Principi della Dieta Chetogenica

La dieta chetogenica si basa su un’alimentazione ad altissimo contenuto di grassi e bassissimo contenuto di carboidrati, con una moderata assunzione di proteine. Il principale meccanismo alla base di questo regime alimentare è la chetosi, uno stato metabolico in cui il corpo, in seguito alla riduzione drastica dei carboidrati, comincia a produrre chetoni dal fegato a partire dai grassi. Questi chetoni diventano la principale fonte di energia, sostituendo il glucosio.

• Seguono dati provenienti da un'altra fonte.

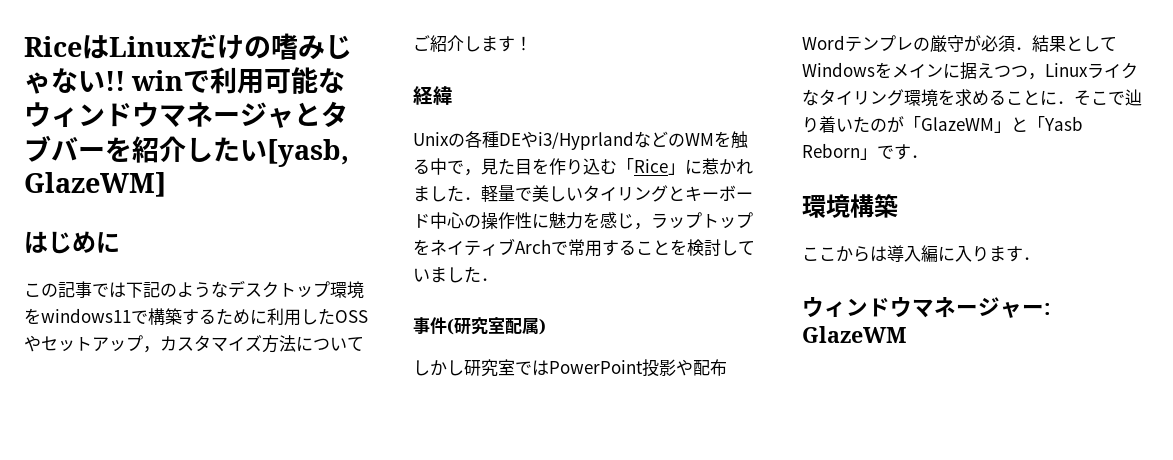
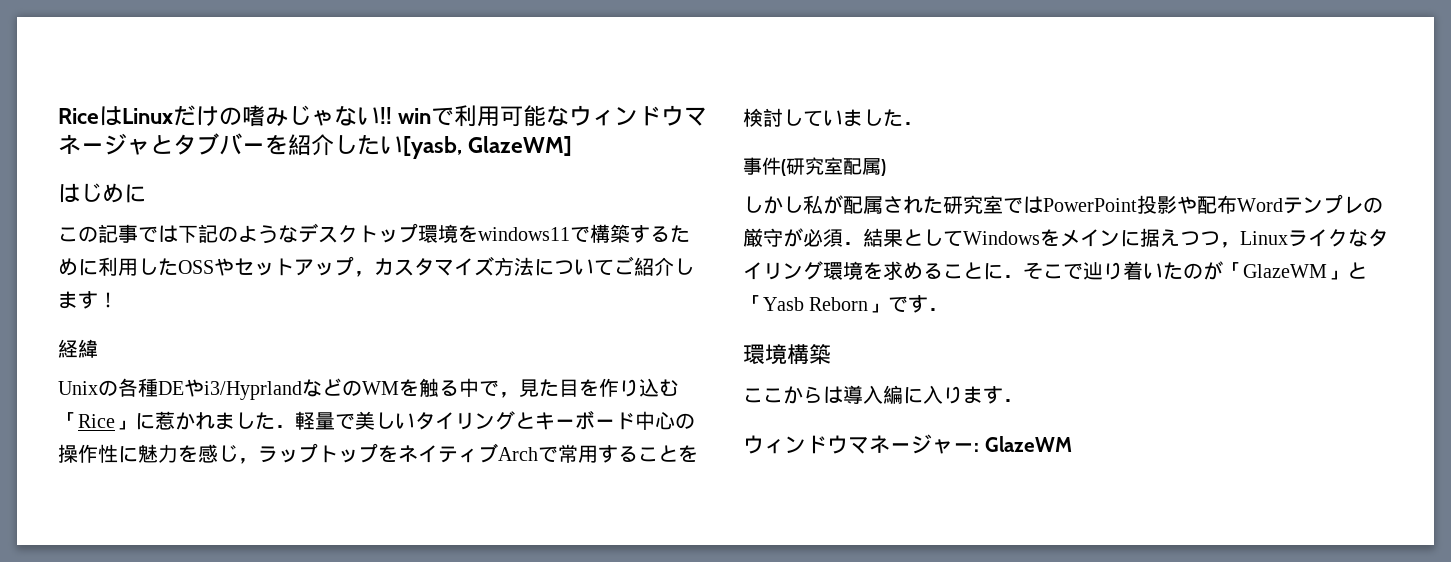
- しかし研究室ではPowerPoint投影や配布Wordテンプレの厳守が必須．結果としてWindowsをメインに据えつつ，Linuxライクなタイリング環境を求めることに．そこで辿り着いたのが「GlazeWM」と「Yasb Reborn」です．
+ しかし私が配属された研究室ではPowerPoint投影や配布Wordテンプレの厳守が必須．結果としてWindowsをメインに据えつつ，Linuxライクなタイリング環境を求めることに．そこで辿り着いたのが「GlazeWM」と「Yasb Reborn」です．

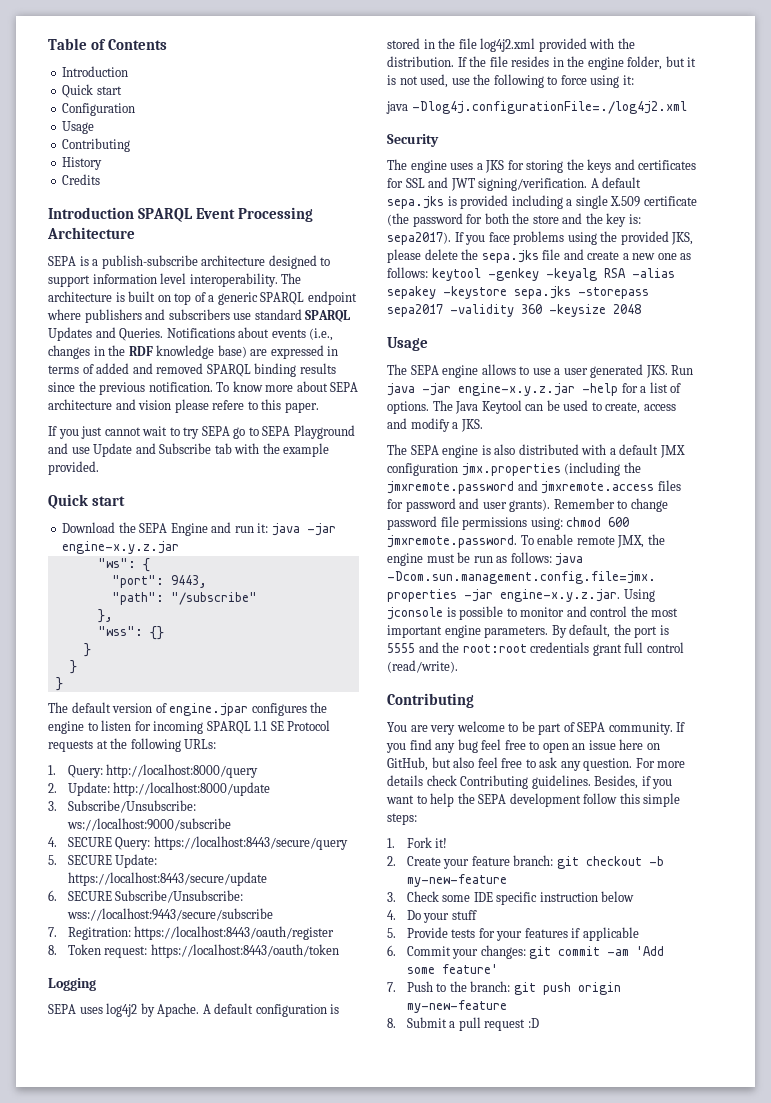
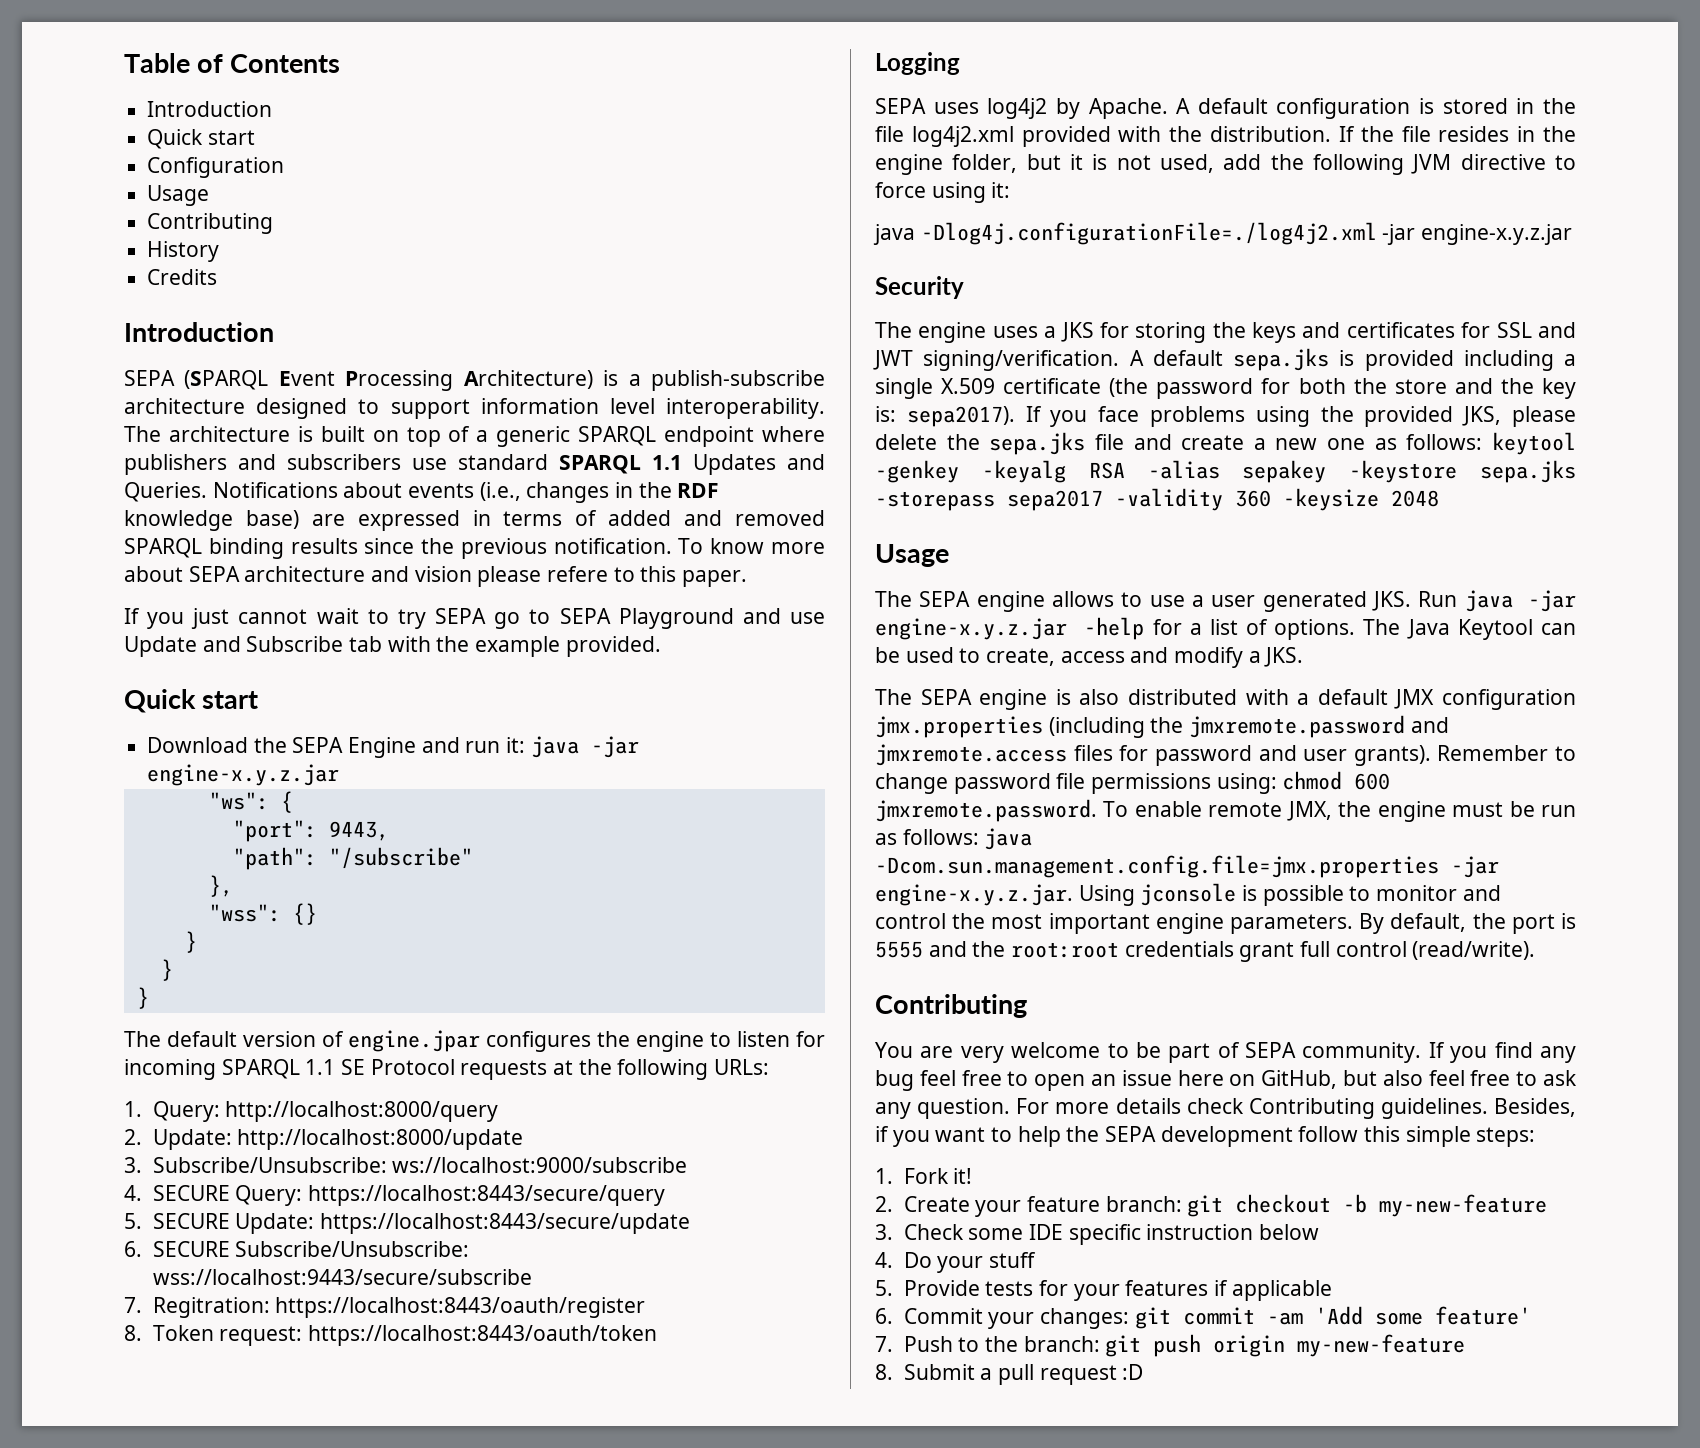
  Credits
- Introduction SPARQL Event Processing Architecture
- SEPA is a publish-subscribe architecture designed to support information level interoperability.
+ Introduction
+ SEPA (SPARQL Event Processing Architecture) is a publish-subscribe architecture designed to support information level interoperability.
- The architecture is built on top of a generic SPARQL endpoint where publishers and subscribers use standard SPARQL Updates and Queries.
+ The architecture is built on top of a generic SPARQL endpoint where publishers and subscribers use standard SPARQL 1.1 Updates and Queries.
- If the file resides in the engine folder, but it is not used, use the following to force using it:
+ If the file resides in the engine folder, but it is not used, add the following JVM directive to force using it:
- java -Dlog4j.configurationFile=./log4j2.xml
+ java -Dlog4j.configurationFile=./log4j2.xml -jar engine-x.y.z.jar

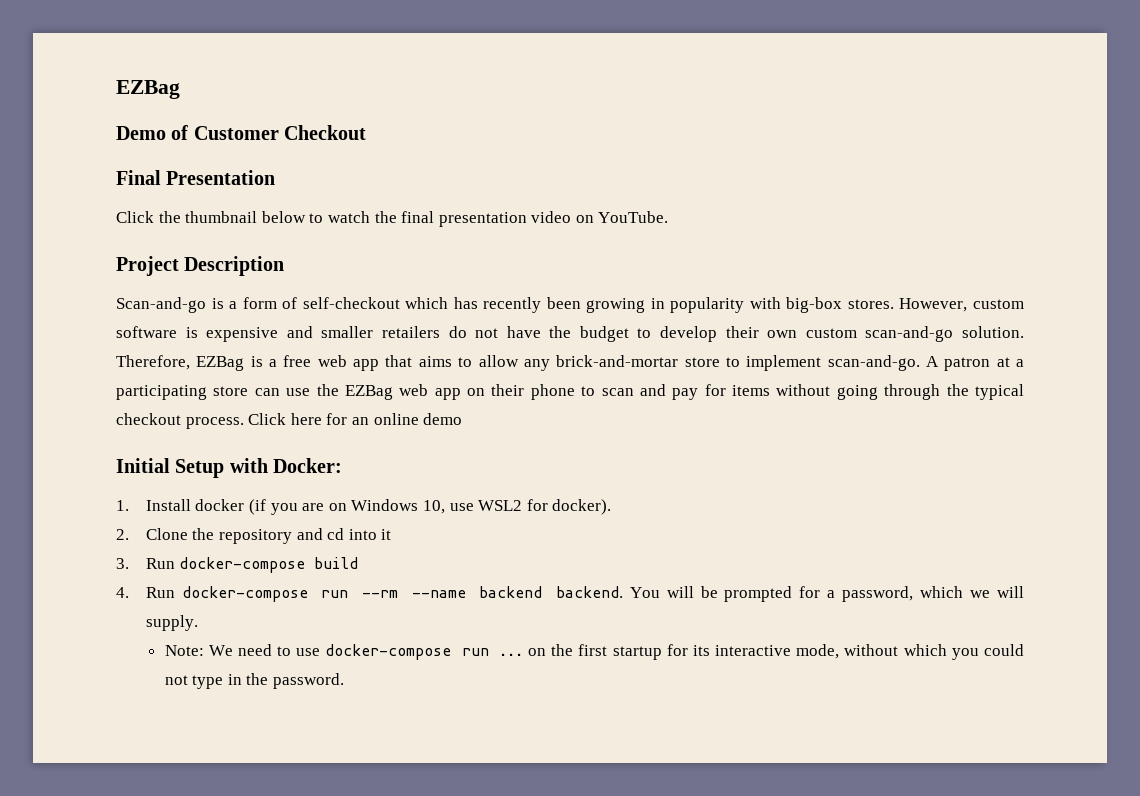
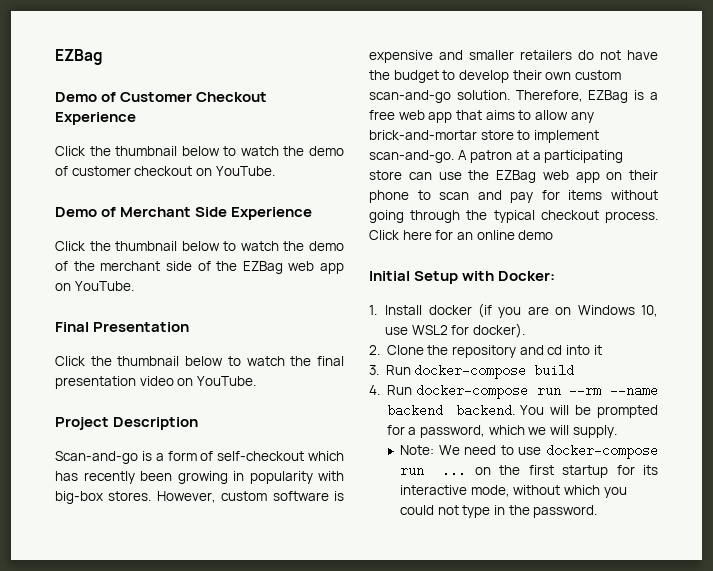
- Demo of Customer Checkout
+ Demo of Customer Checkout Experience
+ Click the thumbnail below to watch the demo of customer checkout on YouTube.
+ Demo of Merchant Side Experience
+ Click the thumbnail below to watch the demo of the merchant side of the EZBag web app on YouTube.

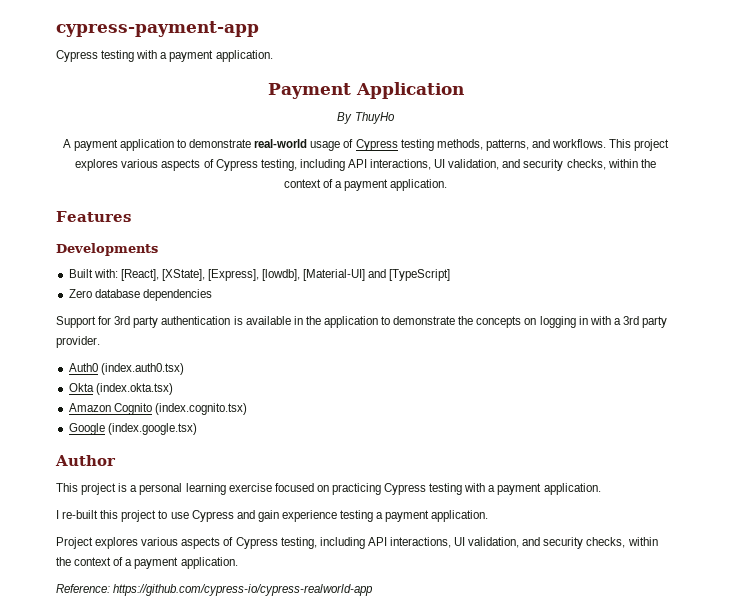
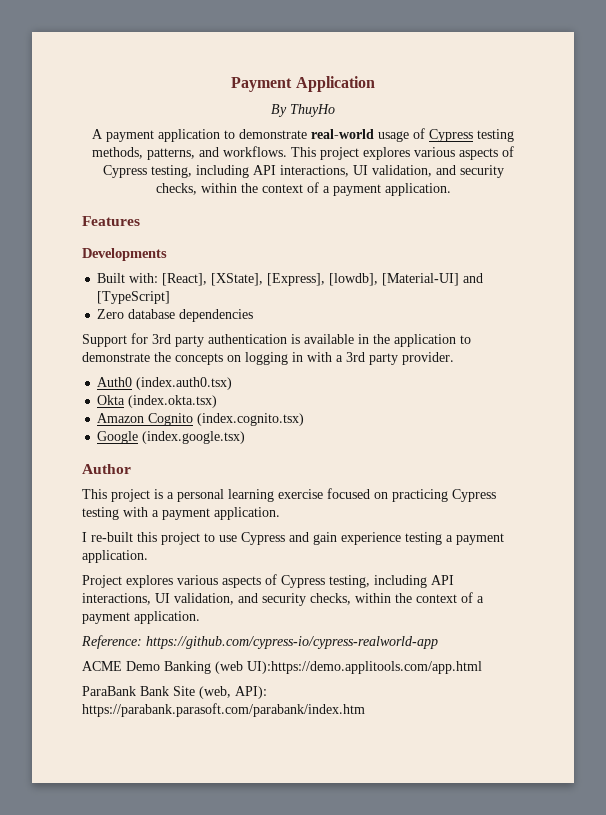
- cypress-payment-app
- Cypress testing with a payment application.
+ ACME Demo Banking (web UI):https://demo.applitools.com/app.html
+ ParaBank Bank Site (web, API): https://parabank.parasoft.com/parabank/index.htm

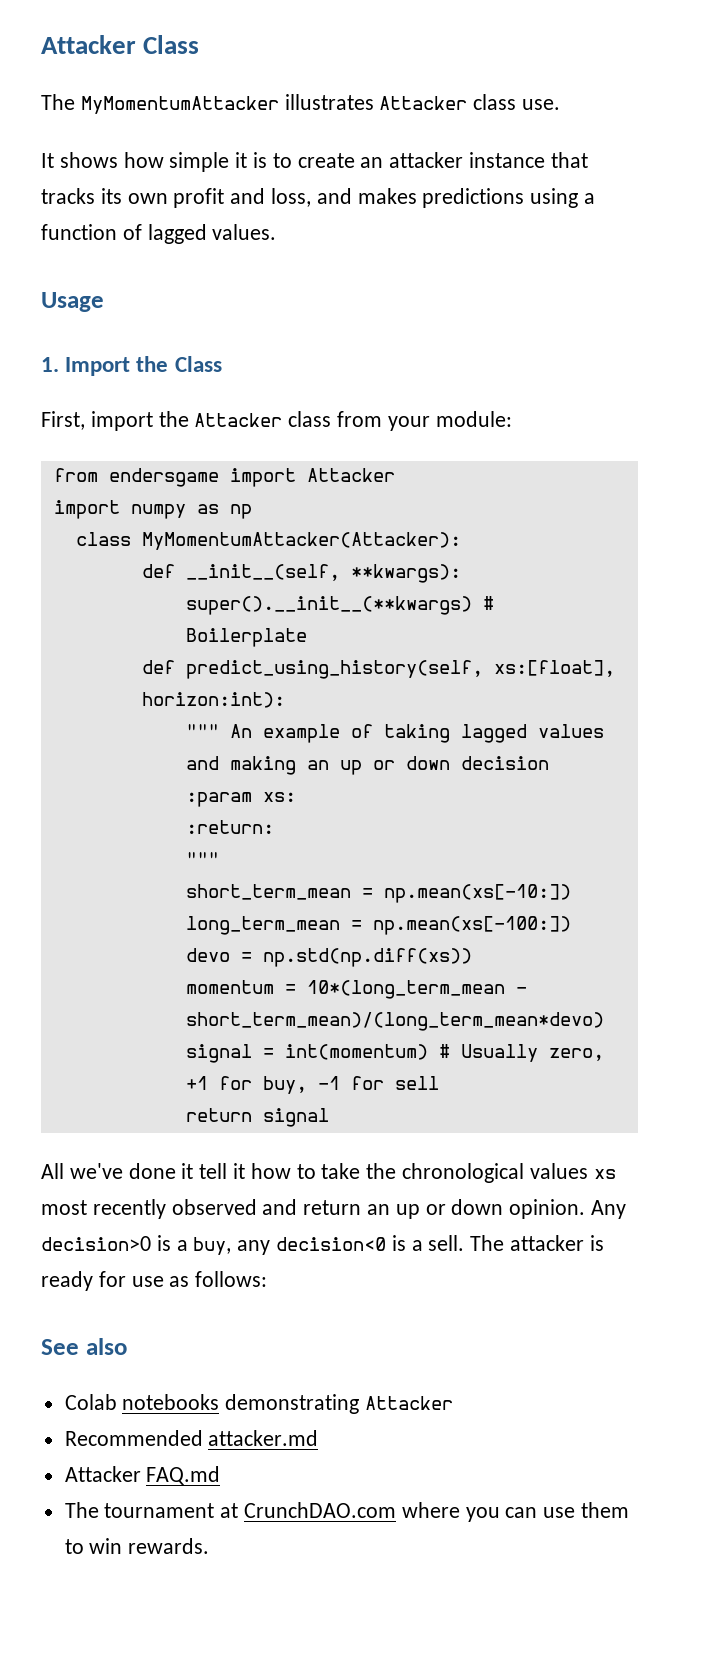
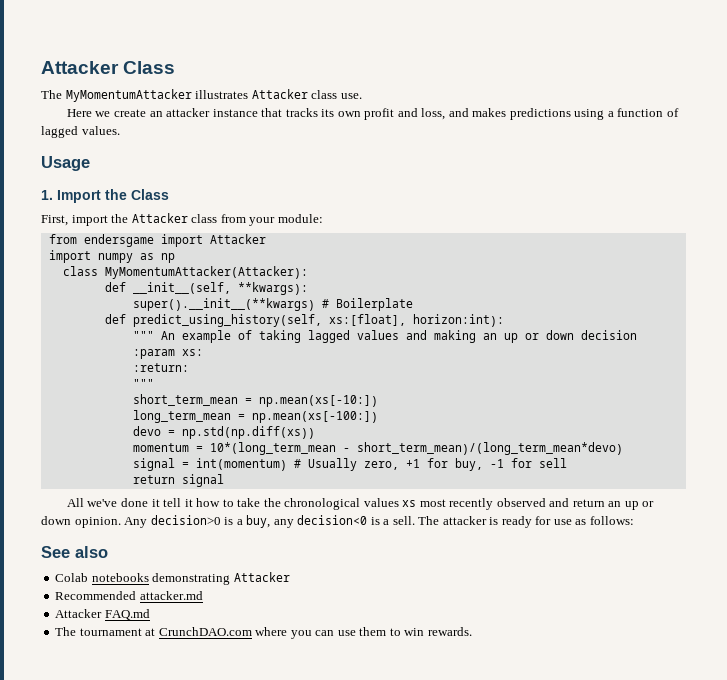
- It shows how simple it is to create an attacker instance that tracks its own profit and loss, and makes predictions using a function of lagged values.
+ Here we create an attacker instance that tracks its own profit and loss, and makes predictions using a function of lagged values.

Composizione e Alimenti Consigliati

La dieta chetogenica prevede un consumo quotidiano di carboidrati limitato a meno di 50 grammi, mentre i grassi possono costituire fino all’80% delle calorie totali. Gli alimenti tipici includono carni, pesce, uova, latticini grassi, frutta secca, semi e verdure a basso contenuto di carboidrati, come spinaci, broccoli e zucchine. I cibi ricchi di zuccheri e amidi, come frutta e salse industriali, sono da evitare.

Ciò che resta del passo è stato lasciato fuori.